Note each line of the listing that contains the string "DPM智能电源管理功能", and copy it.

============

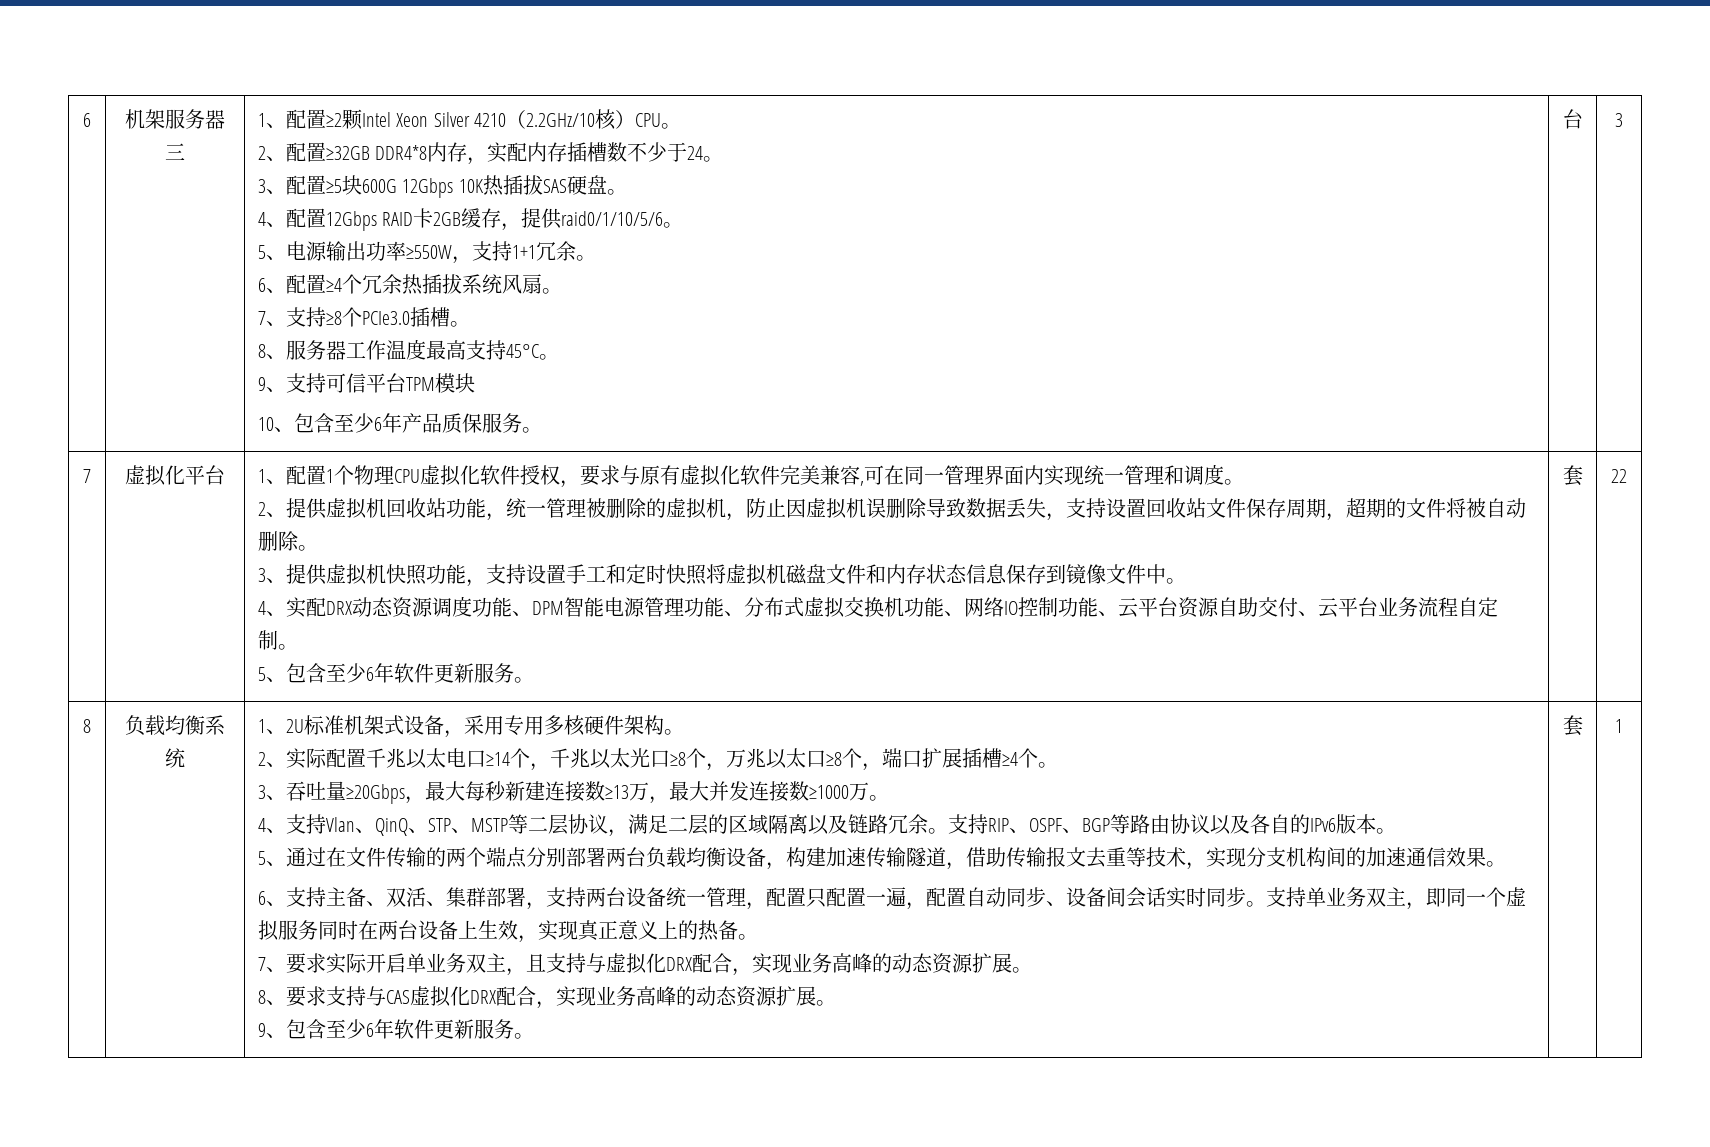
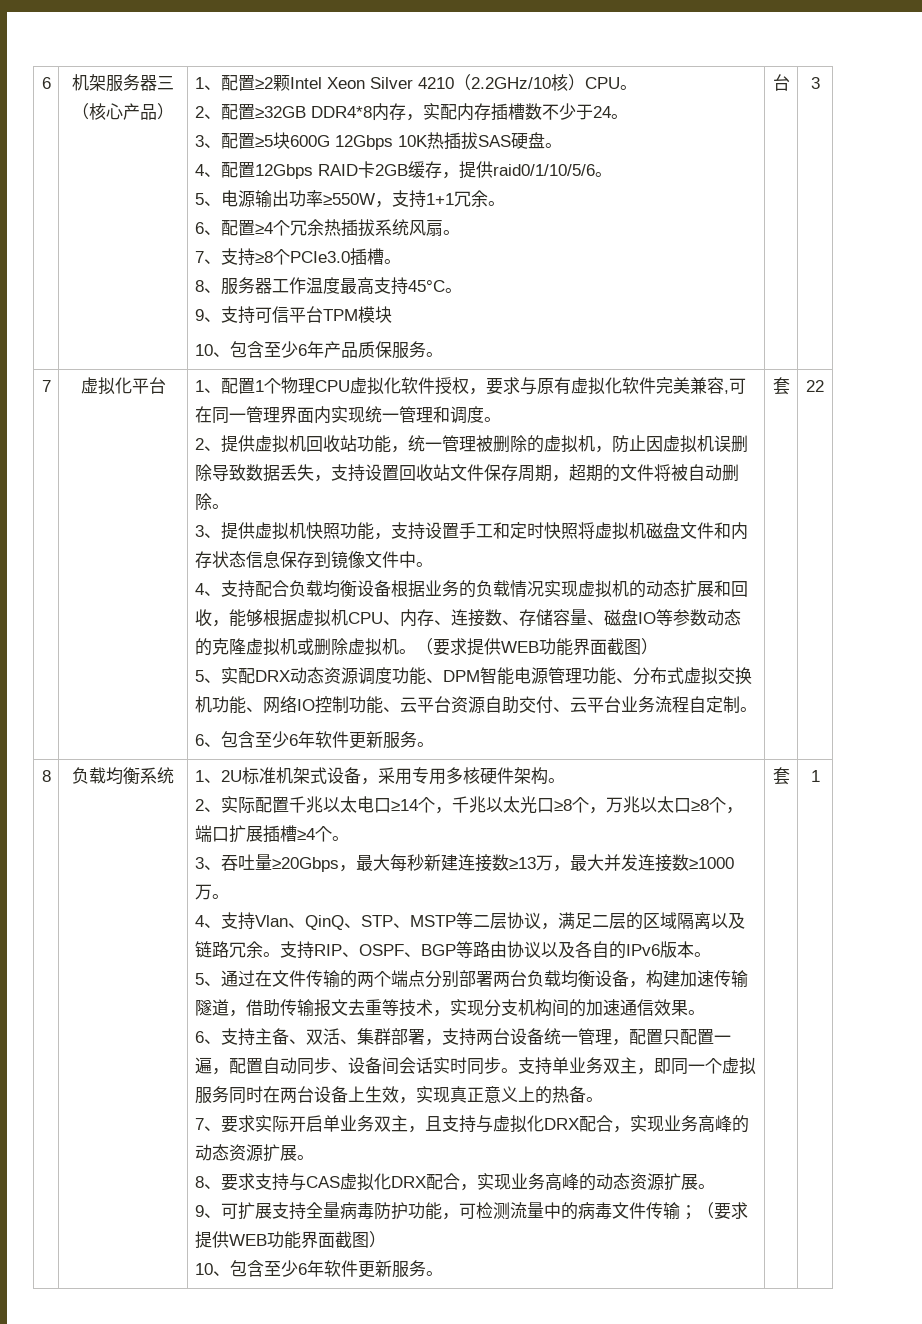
- 机架服务器三
+ 机架服务器三（核心产品）
- 4、实配DRX动态资源调度功能、DPM智能电源管理功能、分布式虚拟交换机功能、网络IO控制功能、云平台资源自助交付、云平台业务流程自定制。
+ 4、支持配合负载均衡设备根据业务的负载情况实现虚拟机的动态扩展和回收，能够根据虚拟机CPU、内存、连接数、存储容量、磁盘IO等参数动态的克隆虚拟机或删除虚拟机。（要求提供WEB功能界面截图）
+ 5、实配DRX动态资源调度功能、DPM智能电源管理功能、分布式虚拟交换机功能、网络IO控制功能、云平台资源自助交付、云平台业务流程自定制。
- 5、包含至少6年软件更新服务。
+ 6、包含至少6年软件更新服务。
- 9、包含至少6年软件更新服务。
+ 9、可扩展支持全量病毒防护功能，可检测流量中的病毒文件传输；（要求提供WEB功能界面截图）
+ 10、包含至少6年软件更新服务。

============

▸ Exercise solution
- 4、实配DRX动态资源调度功能、DPM智能电源管理功能、分布式虚拟交换机功能、网络IO控制功能、云平台资源自助交付、云平台业务流程自定制。
+ 5、实配DRX动态资源调度功能、DPM智能电源管理功能、分布式虚拟交换机功能、网络IO控制功能、云平台资源自助交付、云平台业务流程自定制。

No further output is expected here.